Le Débat Stratégique Nº64 -- Septembre 2002
Ventes d'armes françaises :
l'amorce d'une remontée en 2002
Par Jean-Paul Hébert
Les données douanières sur les ventes
d'armes confirment que l'année 2001
aura été encore plus faible que l'année
2000, avec 2068 millions d'euros
(contre 2074 en 2000). Toutefois les
importations ayant été moins
importantes (634 millions d'euros
contre 745 en 2000) le solde est
légèrement plus favorable : 1434
millions d'euros contre 1329 en 2000.
Les données publiées par les douanes en
septembre 2002 portent sur les six
premiers mois de l'année : avec 1255
millions d'euros de livraisons au
premier semestre, les exportations
retrouvent le niveau de l'année 1999
qui s'était soldé par des ventes totales
de 2663 millions d'euros.

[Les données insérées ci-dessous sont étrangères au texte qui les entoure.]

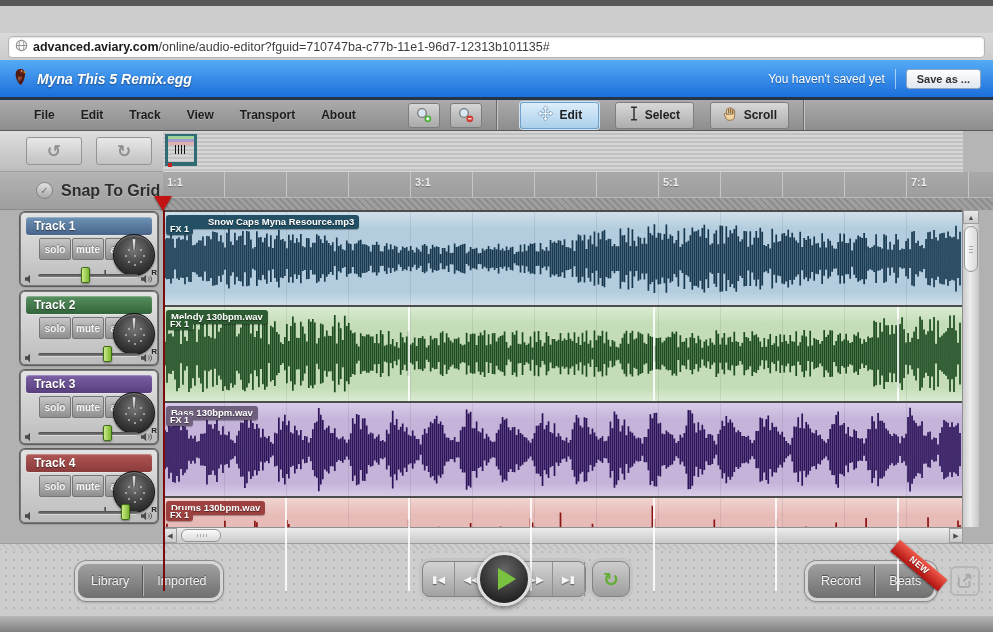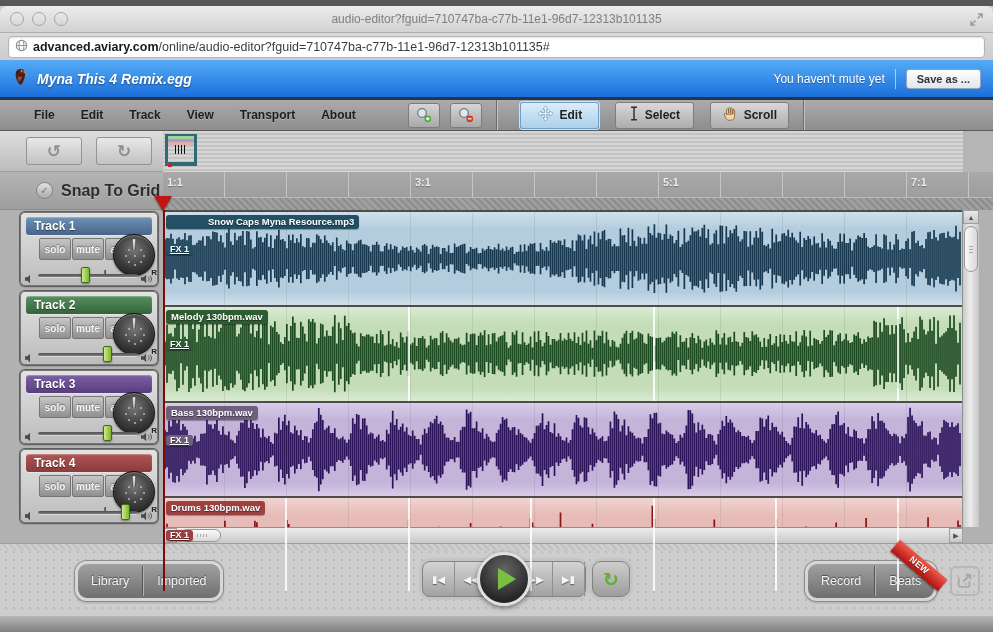--- a/index.html
+++ b/index.html
@@ -204,19 +204,6 @@
 <div class="screen">
 
   <div class="row topshadow"></div>
-  <div class="row titlebar">
-    <div class="lights">
-      <div class="light"></div>
-      <div class="light"></div>
-      <div class="light"></div>
-    </div>
-    <div class="wintitle">audio-editor?fguid=710747ba-c77b-11e1-96d7-12313b101135</div>
-    <div class="expand">
-      <svg width="13" height="13" viewBox="0 0 13 13">
-          <path d="M8 1h4v4M12 1 7.5 5.5M5 12H1V8M1 12l4.5-4.5" stroke="#9a9a9a" stroke-width="1.4" fill="none"></path>
-        </svg>
-    </div>
-  </div>
   <div class="row urlrow">
     <div class="urlbox">
       <span>

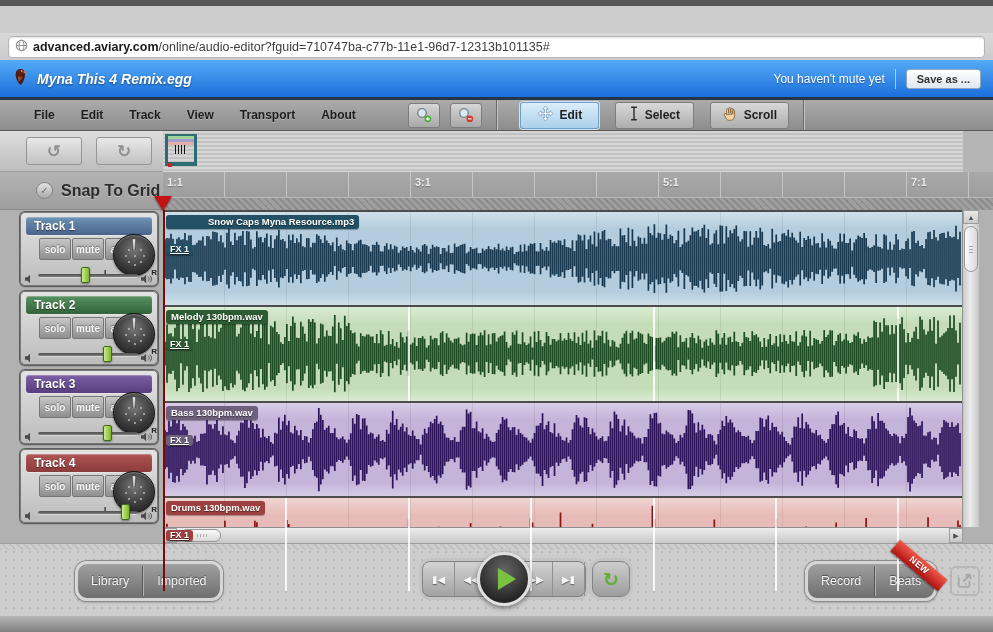--- a/index.html
+++ b/index.html
@@ -228,7 +228,7 @@
           <path d="M6 9c1.5 1 3 1 4.5.2C10 12 8 14 7 14.5 6 13 5.6 11 6 9z" fill="#8a4a35"></path>
         </svg>
     </span>
-    <span class="apptitle">Myna This 4 Remix.egg</span>
+    <span class="apptitle">Myna This 5 Remix.egg</span>
     <div class="hdr-right">
       <span class="unsaved">You haven't mute yet</span>
       <div class="hdr-div"></div>

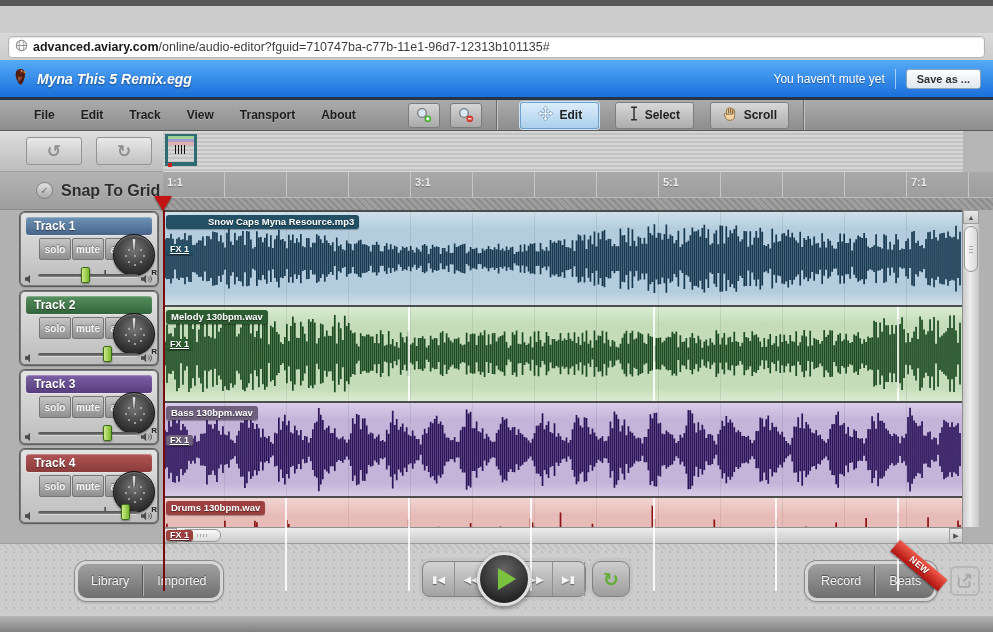--- a/index.html
+++ b/index.html
@@ -230,7 +230,7 @@
     </span>
     <span class="apptitle">Myna This 5 Remix.egg</span>
     <div class="hdr-right">
-      <span class="unsaved">You haven't mute yet</span>
+      <span class="unsaved">You haven't saved yet</span>
       <div class="hdr-div"></div>
       <button class="saveas">Save as ...</button>
     </div>

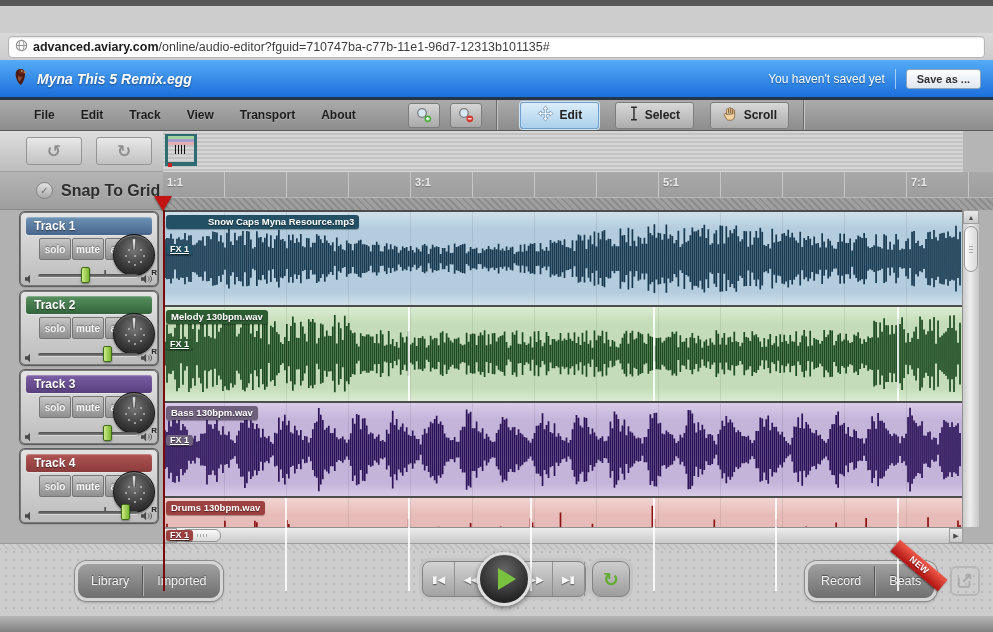--- a/index.html
+++ b/index.html
@@ -131,7 +131,7 @@
   .chip{position:absolute;left:3px;top:3px;z-index:3;color:#fff;font-size:9.5px;font-weight:bold;
     padding:1px 5px 2px;border-radius:3px;text-shadow:0 1px 1px rgba(0,0,0,.5);
     box-shadow:0 1px 1px rgba(0,0,0,.3);}
-  .fxchip{top:32px;font-size:9px;padding:0 4px 1px;text-decoration:underline;}
+  .fxchip{top:12px;font-size:9px;padding:0 4px 1px;}
   .marker{position:absolute;top:0;bottom:0;width:2px;background:rgba(255,255,255,.85);z-index:2;}
 
   .vscroll{width:16px;position:relative;border-left:1px solid #8f8f8f;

Ce montant
est encore largement inférieur aux
résultats des années 1997 et 1998
(respectivement 4,2 et 4,4 milliards d'
euros) mais il amorce une remontée par
rapport au creux de 2000-2001. Etant
donné les commandes reçues dans les
années passées, cette remontée devrait se
poursuivre surtout à partir de 2003. Les
chiffres du ministère de la défense pour l'
année 2001, qui n'ont pas encore été
rendus publics[1], devraient confirmer
cette tendance douanière.
Le rapport de Richard Grimmett pour le
service de recherche du congrès[2] publie
des indications complémentaires : selon le spécialiste américain, les livraisons
totales françaises d'armement auraient été divisées par deux de l'année 2000 à
l'année 2001 (de 2 à 1 milliard de dollars), chute particulièrement
explicable par la baisse des livraisons aux pays en développement (de 1,5
milliards de dollars à 0,2). Les commandes seraient passées de 4,1
milliards de dollars en 2000 à 2,9. Si les
données en valeur absolue de ce rapport
diffèrent sensiblement des valeurs
publiées par le ministère, le mouvement
général est la plupart du temps du même
ordre, on peut donc s'attendre à une
baisse des commandes pour l'année
2001. On observera cependant que l'
indicateur du SIPRI sur les transferts d'
armes classiques majeures[3] présente lui
une tendance contradictoire avec les
données de Grimmett, mais plus
conforme aux perspectives qui se
dégagent des données douanières : l'
indicateur du SIPRI passe en effet de 743
millions de dollars constants 1990 pour
l'année 2000 à 1288 pour 2001. Néanmoins,
les deux sources internationales, comme
les données nationales, indiquent bien
un niveau sensiblement plus bas en
2000-2001 par rapport aux montants des
années 1997-1998.
Toujours selon le rapport Grimmett, les
Etats-Unis fourniraient à eux seuls plus
de 45% des livraisons mondiales d'
armement et auraient reçu en 2001
presque la moitié des commandes
mondiales. Ils assureraient également
42% des livraisons aux pays en
développement en 2001. L'ordre de
grandeur indiqué par le SIPRI est
comparable puisque selon l'institut
suédois, les Etats-Unis représentent
45% des livraisons mondiales de la
période 1997-2001.
Un des aspects nouveaux de la période
est que, si les quantités achetées sont
moindres, en revanche la sophistication
des matériels (et donc leur prix) sont
beaucoup plus élevés. La course aux
armements se déplace vers une course à la
qualité.
Jean-Paul Hébert
[1] Au 1er septembre 2002.
[2] Richard F. Grimmett, Conventional Arms Transfers to Developing Nations 1994-2001,
Congressional research service, 6 août 2002, 83 pages.
[3] SIPRI, Yearbook 2002 Armaments, Disarmaments and International Security,
Oxford University Press, 2002, 846 pages. (page 407).